When we perform the calculation for Trimble, we obtain a PEG ratio of 2.22, which indicates that the company is overvalued compared to its growth prospects. The weakness with PEG ratios is that they rely on expected growth estimates, which of course may not turn out as expected.

To understand a company's long term business prospects, we must consider its gross profit margins, which is the ratio of its gross profits to its revenues. A wider gross profit margin indicates that a company may have a competitive advantage, as it is free to keep its product prices high relative to their cost. After looking at its annual reports, we obtained the following information on TRMB's margins:

Date Reported Revenue ($) Cost of Revenue ($) Gross Margins (%) YoY Growth (%)
2021-12-31 3,659,100,000 1,536,500,000 58.01 -1.31
2021-01-01 3,147,700,000 1,297,600,000 58.78 2.28
2020-01-03 3,264,300,000 1,388,200,000 57.47 -0.03
2018-12-28 3,108,400,000 1,321,500,000 57.49 n/a
  • Average gross margin: 57.9%
  • Average gross margin growth rate: 0.3%
  • Coefficient of variability (higher numbers indicating more instability): 1.1%

We can see from the above that Trimble's gross margins are very strong. Potential investors in the stock will want to determine what factors, if any, could derail this attractive growth story.

Trimble's financial viability can also be assessed through a review of its free cash flow trends. Free cash flow refers to its operating cash flows minues its capital expenditures, which are expenses related to the maintenance of fixed assets such as land, infrastructure, and equipment. Over the last four years, the trends have been as follows:

Date Reported Cash Flow from Operations ($) Capital expenditures ($) Free Cash Flow ($) YoY Growth (%)
2021-12-31 750,500,000 -46,100,000 704,400,000 14.5
2021-01-01 672,000,000 -56,800,000 615,200,000 19.22
2020-01-03 585,000,000 -69,000,000 516,000,000 23.12
2018-12-28 486,700,000 -67,600,000 419,100,000 n/a
  • Average free cash flow: $563,675,000.00
  • Average free cash flow growth rate: 18.9%
  • Coefficient of variability (lower numbers indicating more stability): 21.9%

Free cash flows represents the amount of money that is available for reinvesting in the business, or paying out to investors in the form of a dividend. With a positive cash flow as of the last fiscal year, TRMB is in a position to do either -- which can encourage more investors to place their capital in the company.

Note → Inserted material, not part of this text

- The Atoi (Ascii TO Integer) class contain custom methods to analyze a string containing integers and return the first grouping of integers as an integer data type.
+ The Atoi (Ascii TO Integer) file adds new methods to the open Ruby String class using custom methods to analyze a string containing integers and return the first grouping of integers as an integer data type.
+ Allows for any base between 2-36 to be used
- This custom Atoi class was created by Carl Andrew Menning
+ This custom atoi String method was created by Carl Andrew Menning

Value investors often analyze stocks through the lens of its Price to Book (P/B) Ratio (its share price divided by its book value). As of the third quarter of 2022, the mean P/B ratio of the technology sector is 5.57, compared to the S&P 500 average of 2.95. The book value refers to the present value of the company if the company were to sell off all of its assets and pay all of its debts today - a number whose value may differ significantly depending on the accounting method. Trimble's P/B ratio is 3.6, telling us that the market value of the company exceeds its book value by a factor of 3, but is still below the average P/B ratio of the Technology sector.

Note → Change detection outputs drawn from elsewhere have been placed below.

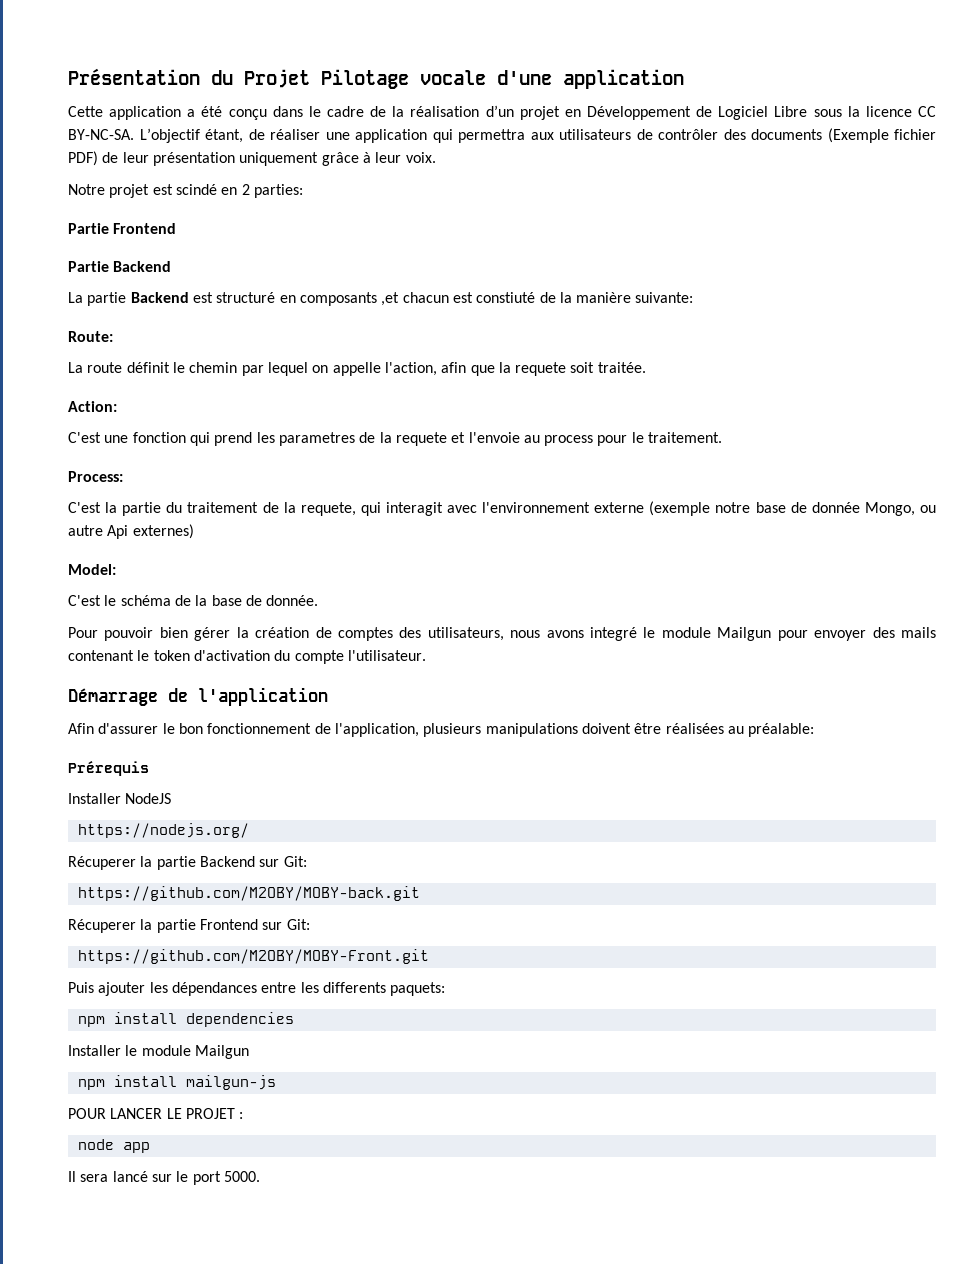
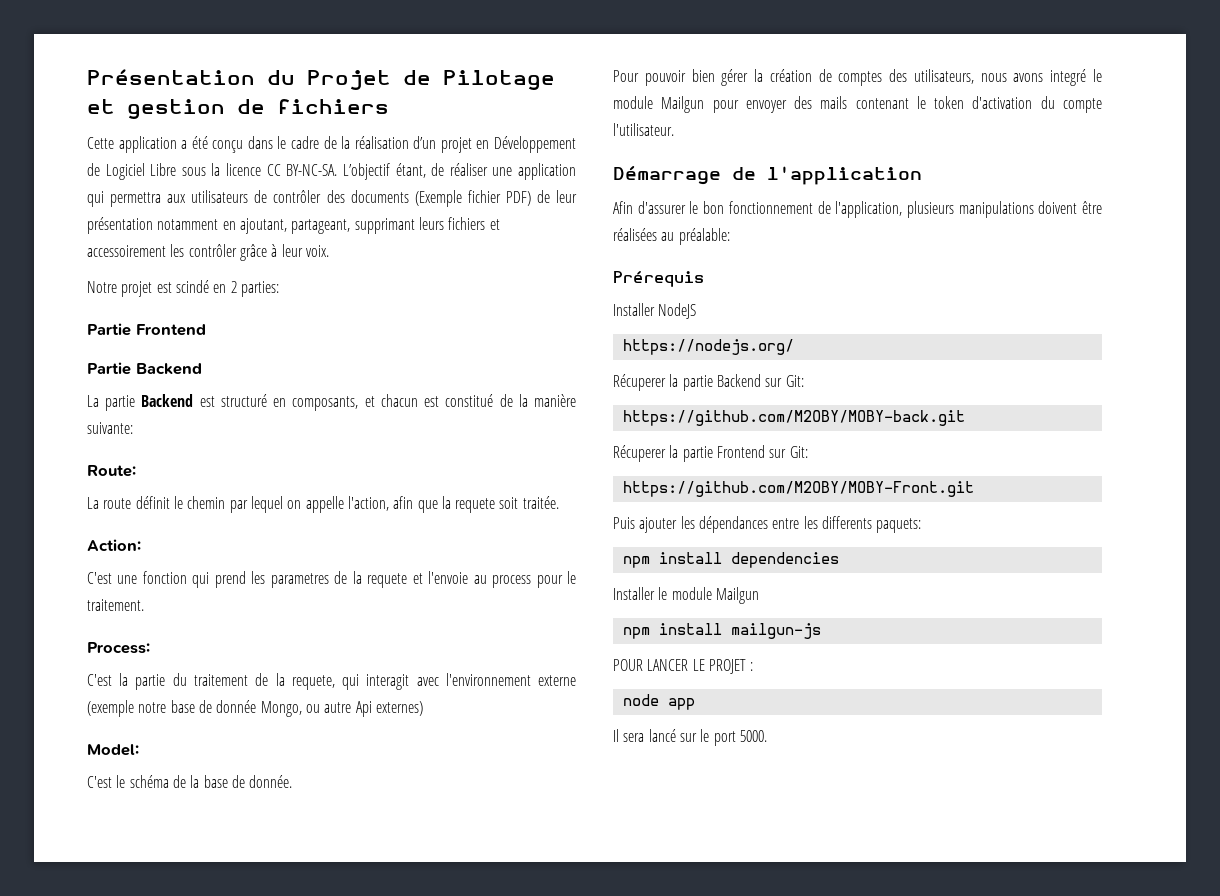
- Présentation du Projet Pilotage vocale d'une application
+ Présentation du Projet de Pilotage et gestion de fichiers
- L’objectif étant, de réaliser une application qui permettra aux utilisateurs de contrôler des documents (Exemple fichier PDF) de leur présentation uniquement grâce à leur voix.
+ L’objectif étant, de réaliser une application qui permettra aux utilisateurs de contrôler des documents (Exemple fichier PDF) de leur présentation notamment en ajoutant, partageant, supprimant leurs fichiers et accessoirement les contrôler grâce à leur voix.
- La partie Backend est structuré en composants ,et chacun est constiuté de la manière suivante:
+ La partie Backend est structuré en composants, et chacun est constitué de la manière suivante:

As of third quarter of 2022, Trimble is likely undervalued because it has an average P/E ratio, a lower P/B ratio than the sector average, and a steady stream of strong cash flows with an upwards trend. The stock has mixed growth indicators because of its consistently strong gross margins with a stable trend, and an above average PEG ratio. We hope this analysis will inspire you to do your own research into TRMB's fundamental values -- especially their trends over time.

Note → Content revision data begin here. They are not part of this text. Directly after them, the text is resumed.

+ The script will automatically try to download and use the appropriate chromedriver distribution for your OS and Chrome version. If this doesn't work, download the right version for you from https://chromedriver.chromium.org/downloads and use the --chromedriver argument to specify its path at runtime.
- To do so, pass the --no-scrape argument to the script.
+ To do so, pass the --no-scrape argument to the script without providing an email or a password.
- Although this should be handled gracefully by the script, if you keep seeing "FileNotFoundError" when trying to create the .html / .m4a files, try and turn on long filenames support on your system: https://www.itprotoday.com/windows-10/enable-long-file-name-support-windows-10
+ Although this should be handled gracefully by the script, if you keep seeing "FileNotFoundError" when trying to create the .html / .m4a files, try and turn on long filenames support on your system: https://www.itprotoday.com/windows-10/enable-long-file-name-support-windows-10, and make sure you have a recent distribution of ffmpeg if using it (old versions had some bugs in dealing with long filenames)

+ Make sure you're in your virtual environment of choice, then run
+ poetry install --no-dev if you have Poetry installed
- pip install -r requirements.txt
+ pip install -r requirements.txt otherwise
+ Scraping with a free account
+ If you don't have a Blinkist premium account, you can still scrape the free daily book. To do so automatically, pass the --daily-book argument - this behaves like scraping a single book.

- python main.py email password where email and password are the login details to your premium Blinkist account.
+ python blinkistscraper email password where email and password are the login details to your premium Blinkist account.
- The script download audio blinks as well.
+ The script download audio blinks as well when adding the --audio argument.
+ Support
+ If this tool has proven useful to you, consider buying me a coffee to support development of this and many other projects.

The above analysis is intended for educational purposes only and was performed on the basis of publicly available data. It is not to be construed as a recommendation to buy or sell any security. Any buy, sell, or other recommendations mentioned in the article are direct quotations of consensus recommendations from the analysts covering the stock, and do not represent the opinions of Market Inference or its writers. Past performance, accounting data, and inferences about market position and corporate valuation are not reliable indicators of future price movements. Market Inference does not provide financial advice. Investors should conduct their own review and analysis of any company of interest before making an investment decision.